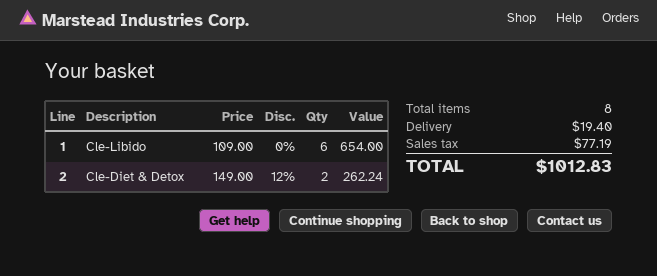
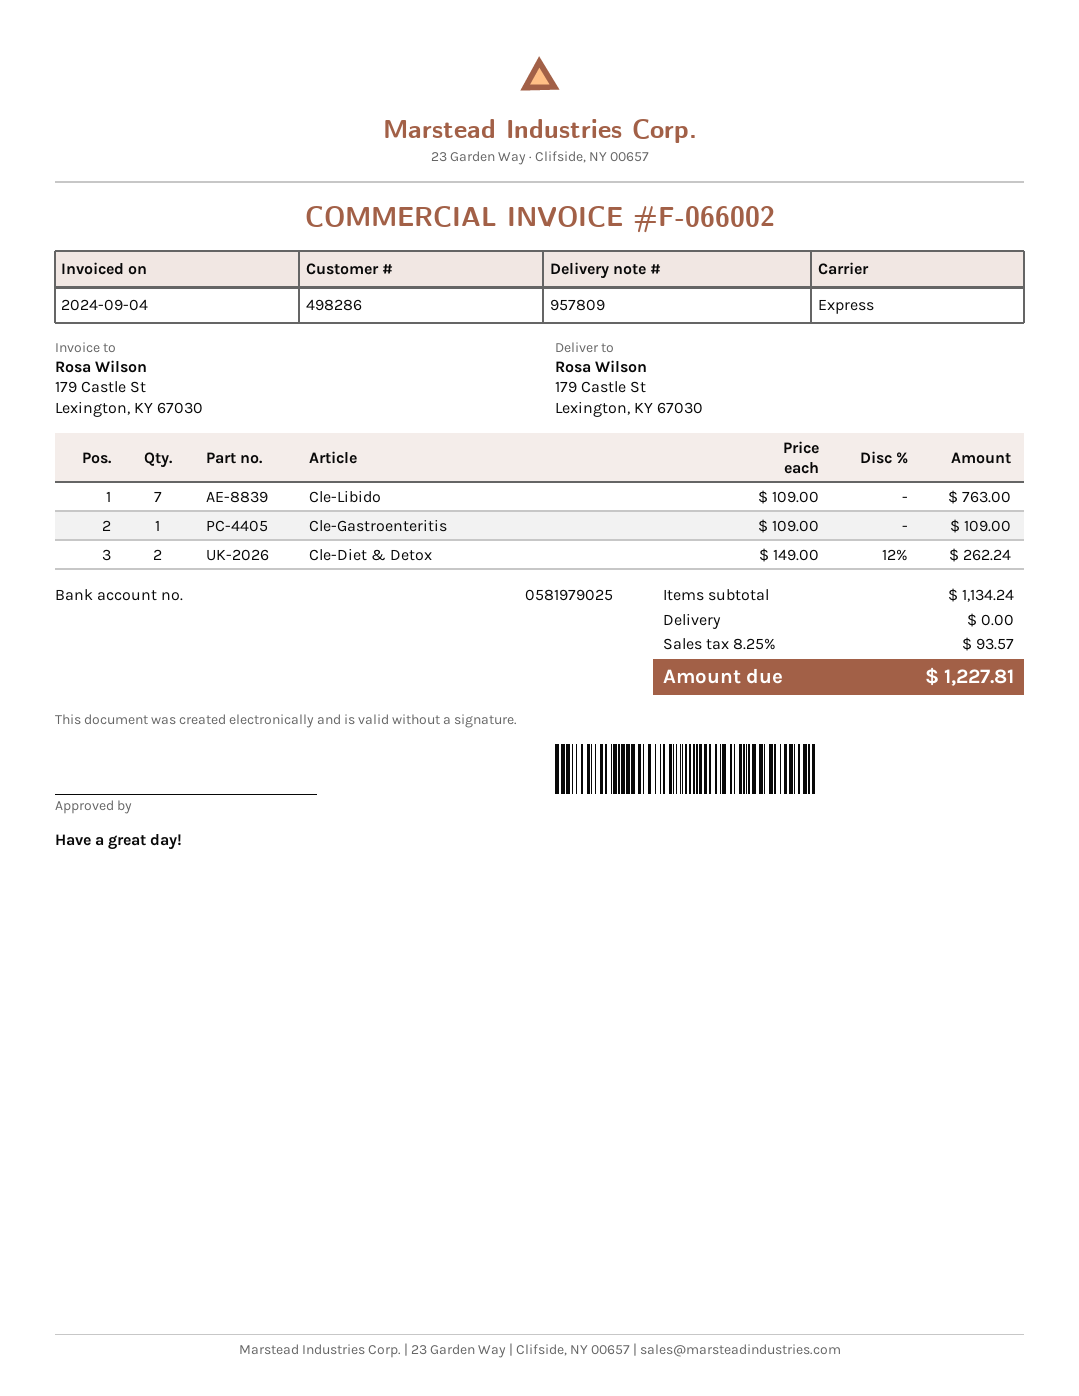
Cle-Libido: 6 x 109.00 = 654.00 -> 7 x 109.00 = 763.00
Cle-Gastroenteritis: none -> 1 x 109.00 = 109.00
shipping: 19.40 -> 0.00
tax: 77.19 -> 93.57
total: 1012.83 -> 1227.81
----
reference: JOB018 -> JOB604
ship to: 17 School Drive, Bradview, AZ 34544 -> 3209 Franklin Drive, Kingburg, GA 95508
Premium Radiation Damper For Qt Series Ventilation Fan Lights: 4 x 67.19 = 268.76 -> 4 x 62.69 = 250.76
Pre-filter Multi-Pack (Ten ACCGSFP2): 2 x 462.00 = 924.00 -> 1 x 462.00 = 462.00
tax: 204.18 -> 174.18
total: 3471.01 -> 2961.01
----
*Task requirements*: The lines above from the one with "Cle-Libido: 6 x" through the one with "total: 1012.83 -> 1227.81" are to be duplicated exactly, ends included, with nothing added.

*Task solution*:
Cle-Libido: 6 x 109.00 = 654.00 -> 7 x 109.00 = 763.00
Cle-Gastroenteritis: none -> 1 x 109.00 = 109.00
shipping: 19.40 -> 0.00
tax: 77.19 -> 93.57
total: 1012.83 -> 1227.81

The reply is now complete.